Some info always needs to be dumped. What makes it an info dump as opposed to something else is how you do it. Technically, it is not an info dump if you don't have anyone telling what happened long ago. If you show it via flashback, it doesn't count. If you show the present, and ignore the past, but still manage to communicate the same thing, it doesn't count. Artistically, it doesn't count if you do it in an entertaining way.

Note the uses of the words show and tell in the above paragraph.

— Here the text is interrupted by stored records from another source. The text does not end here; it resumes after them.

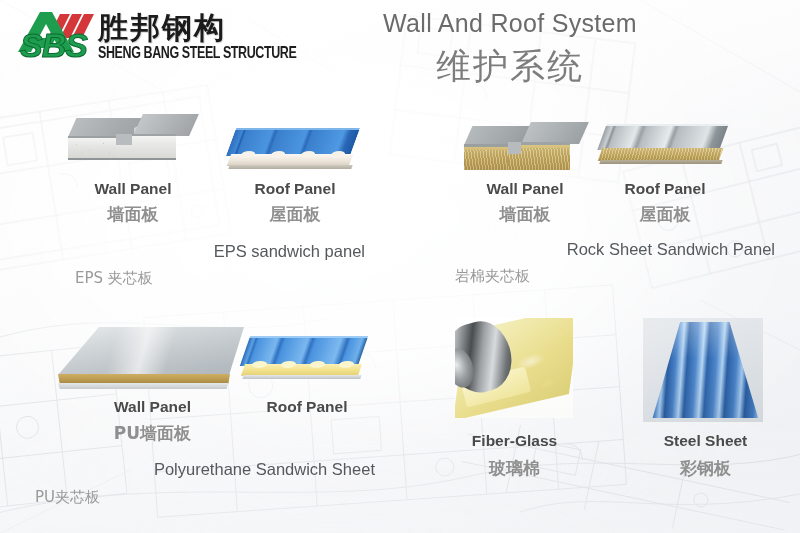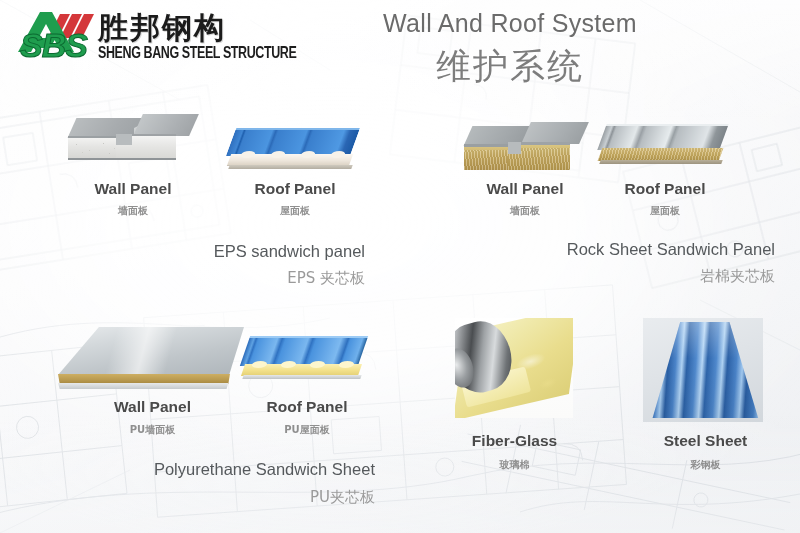"墙面板" .cap-cn { font-size: 10px -> 17px }
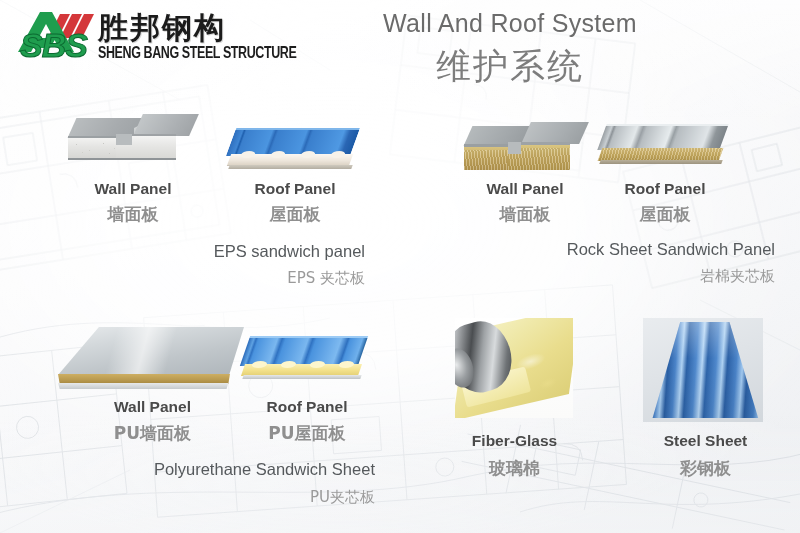"EPS 夹芯板" .grp-cn { text-align: right -> left }
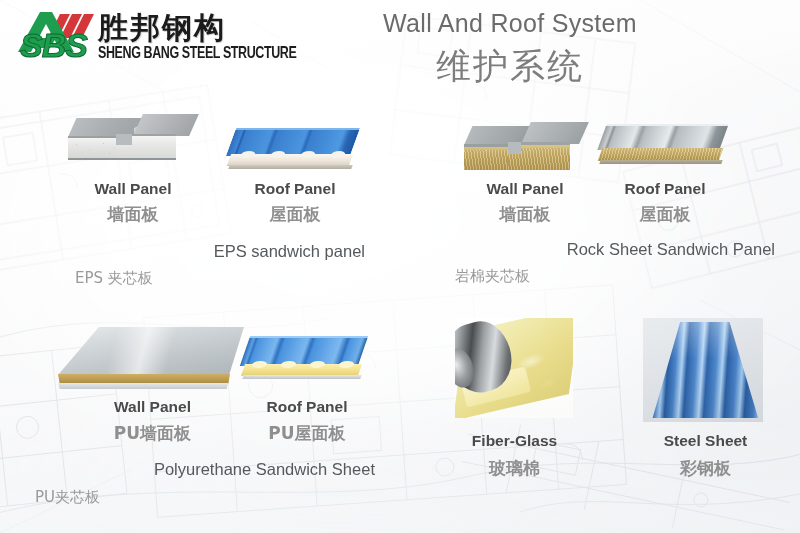"PU屋面板" div.cap-cn { html: <div>PU屋面板</div> -> none }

As to developing your characters more, you should be doing that whenever they appear. Every second of their screen time should count as either character establishment, character development, or them advancing the plot. Focus on building the story, then look at developing the characters if and when they appear.

I can't say more than that without some details.

edited 19th Jun '16 4:04:38 PM by war877

legonut031 Nothing here. from Indon Since: Oct, 2013 Relationship Status: A teenager in love
Nothing here.
#1040: Jun 22nd 2016 at 1:08:16 AM

So whose turn is it now? Just asking.

"Just because you're correct doesn't mean you're right." -Shirou
Sugarp1e1 Queen of the Snakes from The Serpent Palace Since: Apr, 2015 Relationship Status: Anime is my true love
Queen of the Snakes
#1041: Jun 22nd 2016 at 7:49:16 AM

Still mine. I need three more reviews.

Ryoko.
war877 Grr... <3 from Untamed Wilds Since: Dec, 2015 Relationship Status: Having tea with Cthulhu
Grr... <3
#1042: Jun 30th 2016 at 1:53:34 AM

Okay, it has been exactly two weeks. Which under the new rules, (which still hasn't been updated), the turn is over automatically. So, is anyone up to bat, or are we going to rest for a while?

This thread needs a bit of marketing to attract a few more reviewers.

edited 1st Jul '16 1:33:57 PM by war877

AwSamWeston Fantasy writer turned Filmmaker. from Minnesota Nice Since: May, 2013 Relationship Status: Married to the job
Fantasy writer turned Filmmaker.
#1043: Jun 30th 2016 at 7:21:26 PM

Sugarp1e1, I'm sorry. I wish I could add my thoughts to your critique session, but everything I was going to say has already been said, and better.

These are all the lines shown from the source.